Cathedral Cave, White Rocks, Portrush, County Antrim
5P27, Cathedral Cave, Whiterocks, Portrush, County Antrim

A Fisheye Perspective

My photographic study of Antrim's sea caves has continued at a good pace this year. I originally imagined that the project might take six months to complete. However, I am now twelve months in and it looks like the adventure will continue well into 2009. The more research I do to uncover these secret caverns, the more I find. Unfortunately, the Atlantic swells are starting to pick up again as we head towards the winter. Many of the larger basalt caves will be off limits to my small dinghy until next year.

I recently purchased a specialist lens called a "Fisheye" which I hope will give a new perspective on some of these huge caverns. The fisheye lens is a super-wideangle lens which takes in a hemispherical view. The lens, a Pentax 10-17mm fisheye, offers views up to 180 degrees and allows larger sections of these caves to be captured on camera. Fisheye images typically display a distorted, convex appearance but I had a feeling that the enclosed surrounding structure of the caves would disguise the distortion.

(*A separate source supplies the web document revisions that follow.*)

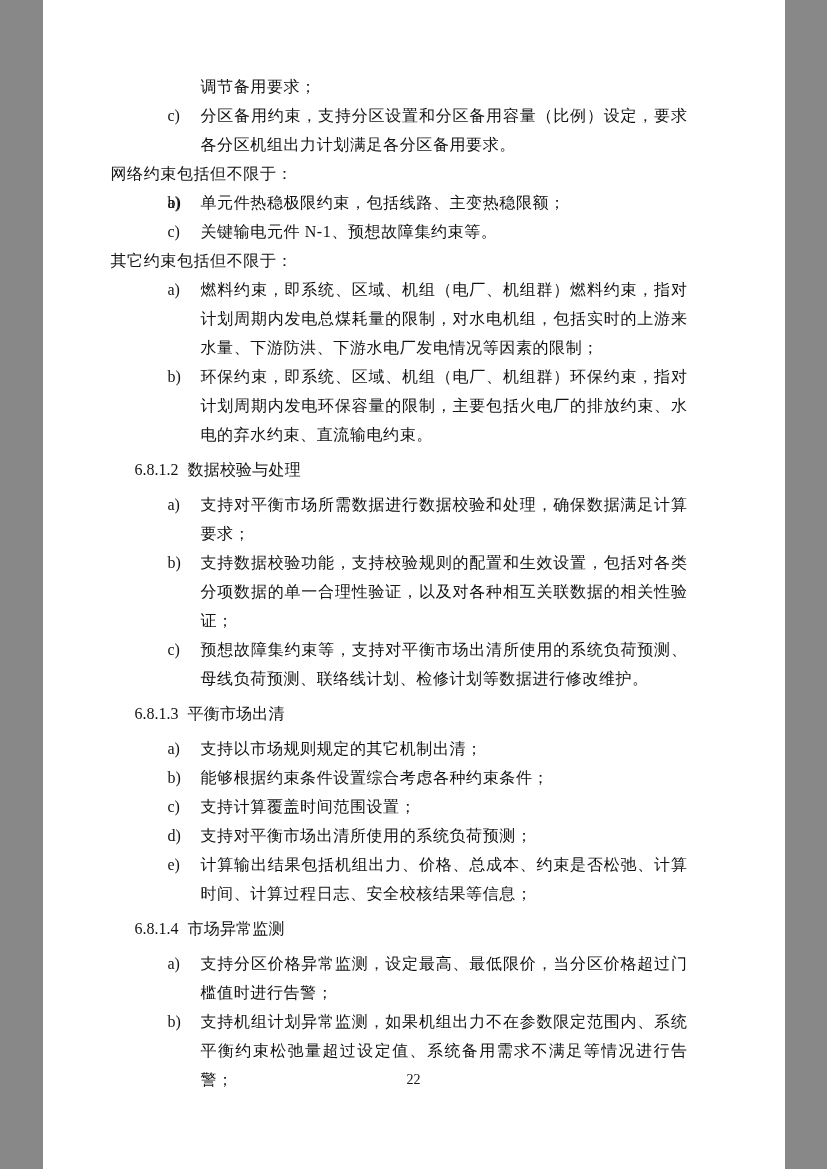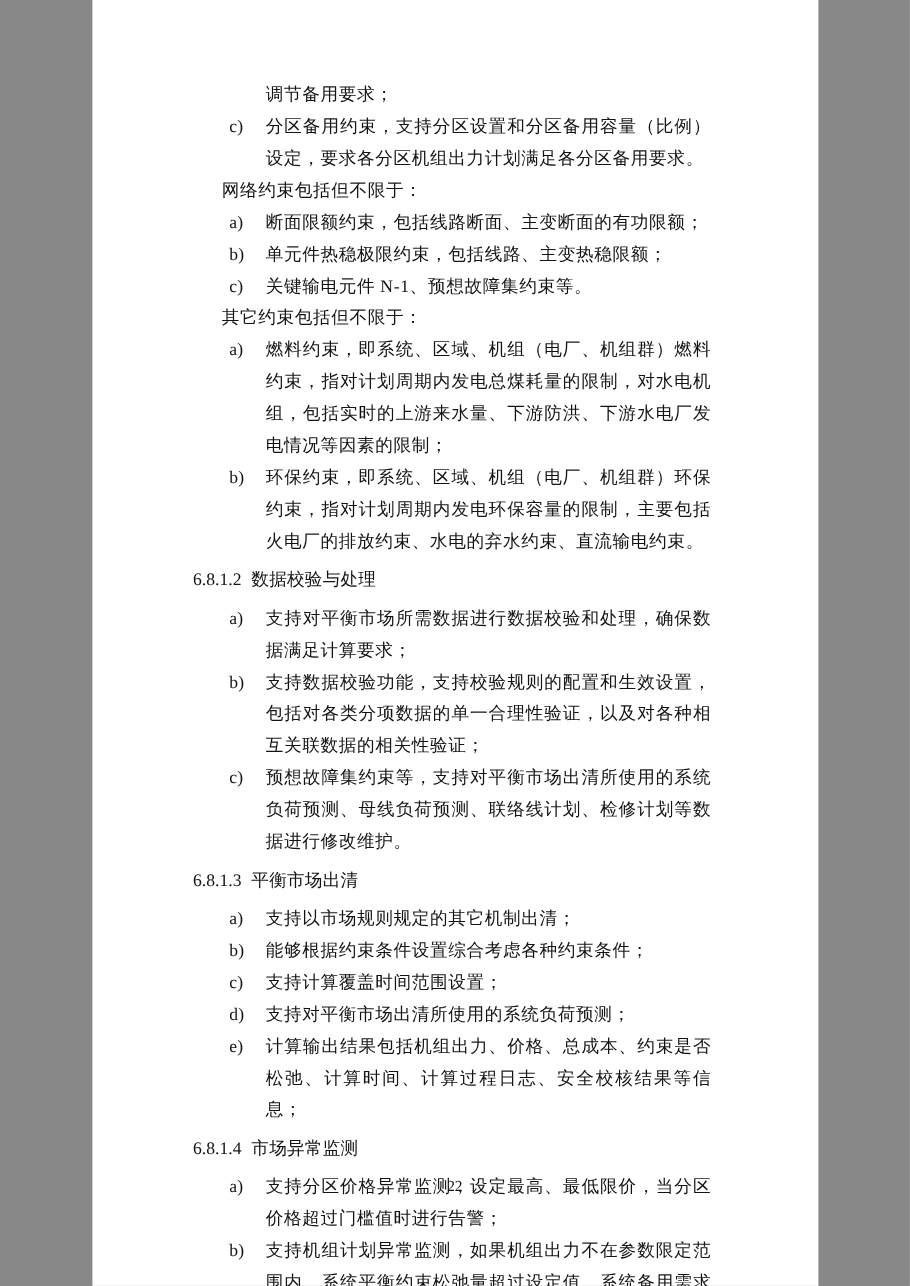"调节备用要求；" .page { width: 660px -> 742px }
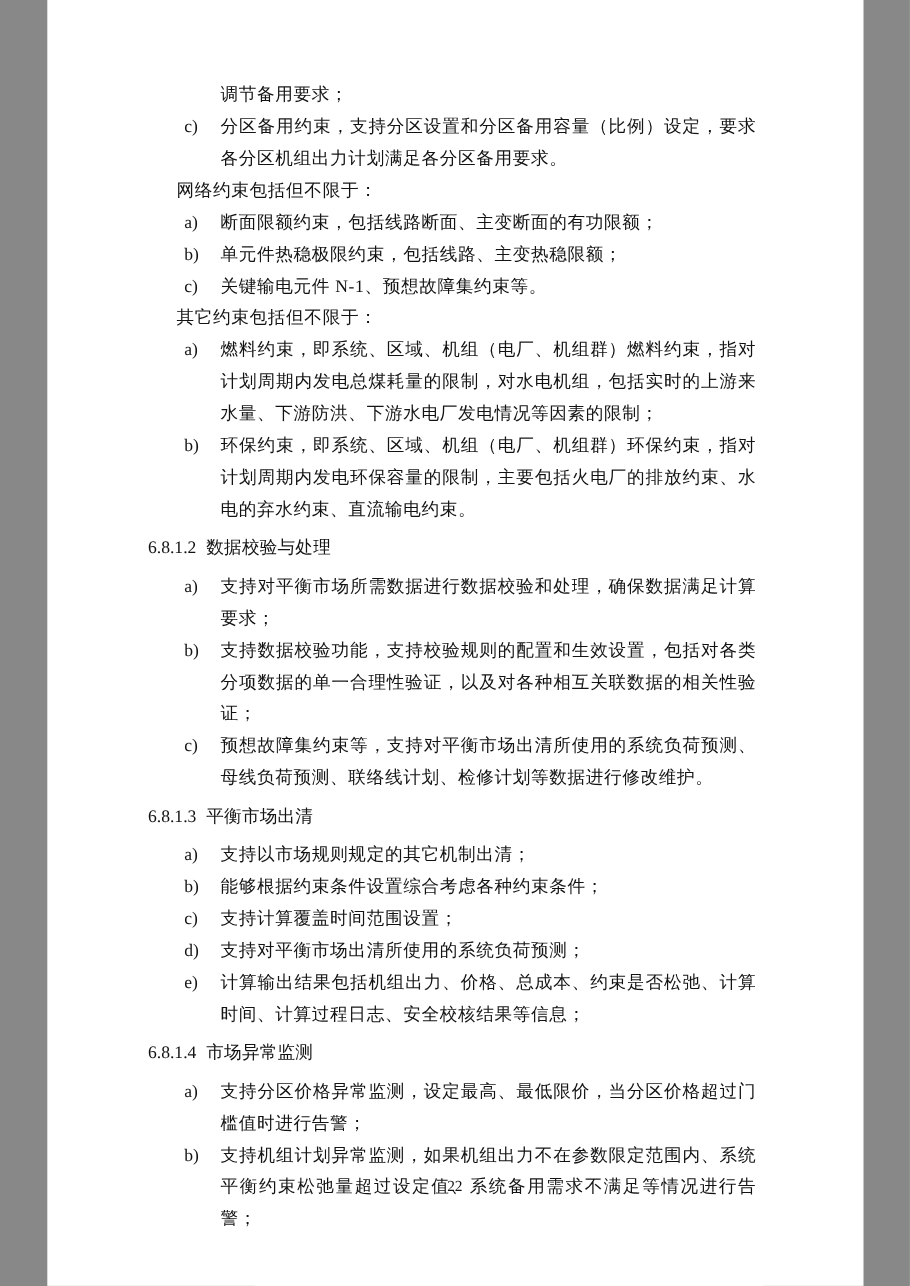"网络约束包括但不限于：" .block.paragraph { margin-left: 118px -> 68px }
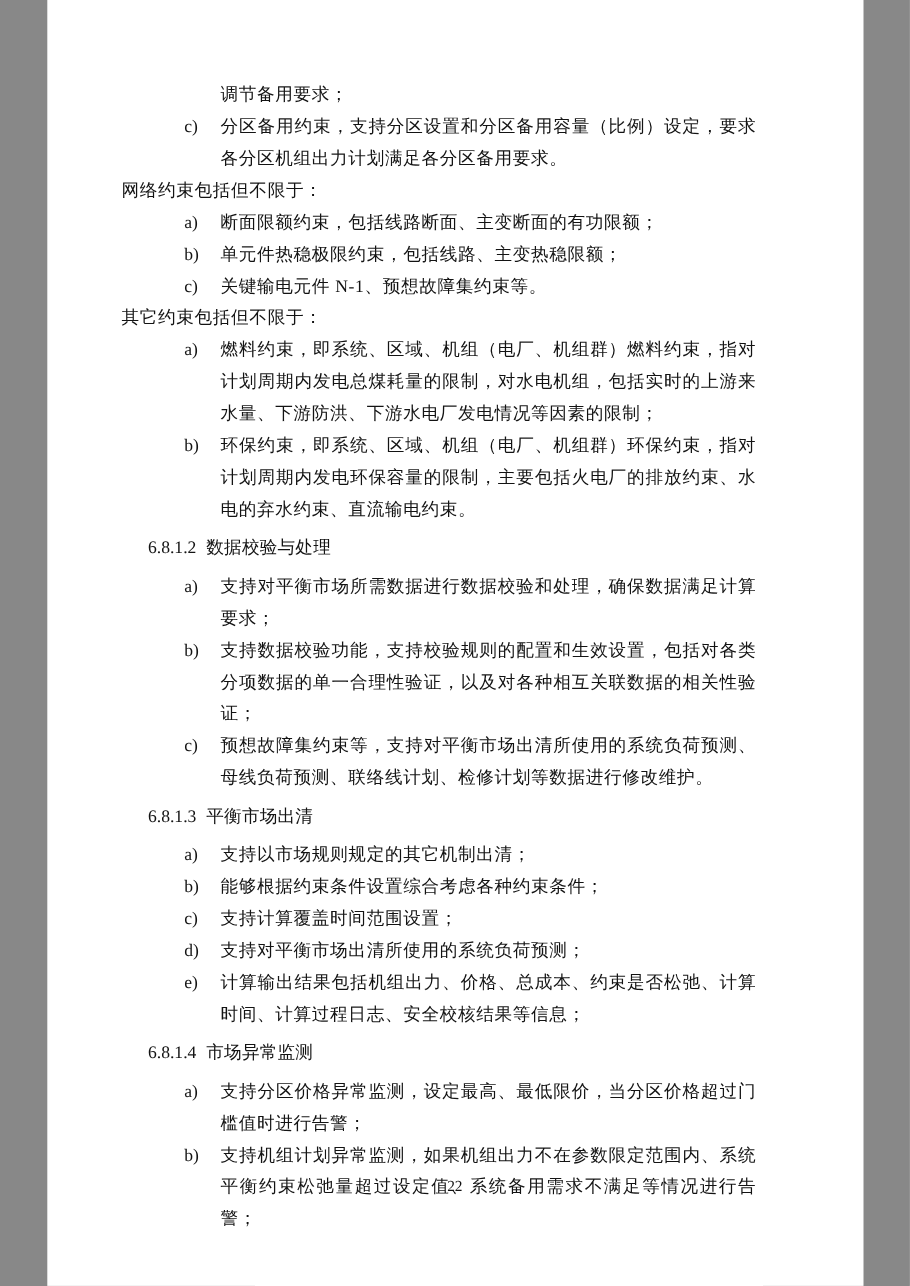"断面限额约束，包括线路断面、主变断面的有功限额；" span.txt { html: <span>断面限额约束，包括线路断面、主变断面的有功限额；</span> -> none }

I decided try out the lens in the cave which inspired this whole project, Cathedral Cave at the White Rocks. I was accompanied on this visit by some friends who were able to assist me by standing in shot, thereby providing some scale. The same, tried and tested techniques were used to expose the photographs. The camera was sat on a tripod and five photographs were taken spanning the exposure range from the bright opening to the darkest shadows. The sequence of five photographs took 60 seconds to fire off and during that time my subjects were under strict instruction to stand as still as statues.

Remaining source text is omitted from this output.